DIRECTIONS:
In the records that follow, the lines from the one containing "Toyota 89687-30020: 2" to the one containing "total: 61.45 -> 46.79", inclusive, are to be given again exactly.

EXERCISE INPUT:
++++++++++

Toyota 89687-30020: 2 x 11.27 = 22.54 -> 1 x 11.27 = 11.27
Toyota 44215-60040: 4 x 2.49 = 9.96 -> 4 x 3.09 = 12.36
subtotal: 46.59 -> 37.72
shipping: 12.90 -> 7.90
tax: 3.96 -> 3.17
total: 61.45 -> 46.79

++++++++++

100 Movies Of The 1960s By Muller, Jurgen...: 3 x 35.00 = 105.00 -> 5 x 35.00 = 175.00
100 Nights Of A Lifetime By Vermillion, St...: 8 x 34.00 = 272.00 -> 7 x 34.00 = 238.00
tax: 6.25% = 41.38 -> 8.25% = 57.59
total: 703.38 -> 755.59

++++++++++

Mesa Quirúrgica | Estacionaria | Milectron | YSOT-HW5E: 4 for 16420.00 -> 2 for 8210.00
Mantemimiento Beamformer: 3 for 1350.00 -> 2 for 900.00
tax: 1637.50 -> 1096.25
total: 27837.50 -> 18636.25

++++++++++

RESPONSE BOX:
Toyota 89687-30020: 2 x 11.27 = 22.54 -> 1 x 11.27 = 11.27
Toyota 44215-60040: 4 x 2.49 = 9.96 -> 4 x 3.09 = 12.36
subtotal: 46.59 -> 37.72
shipping: 12.90 -> 7.90
tax: 3.96 -> 3.17
total: 61.45 -> 46.79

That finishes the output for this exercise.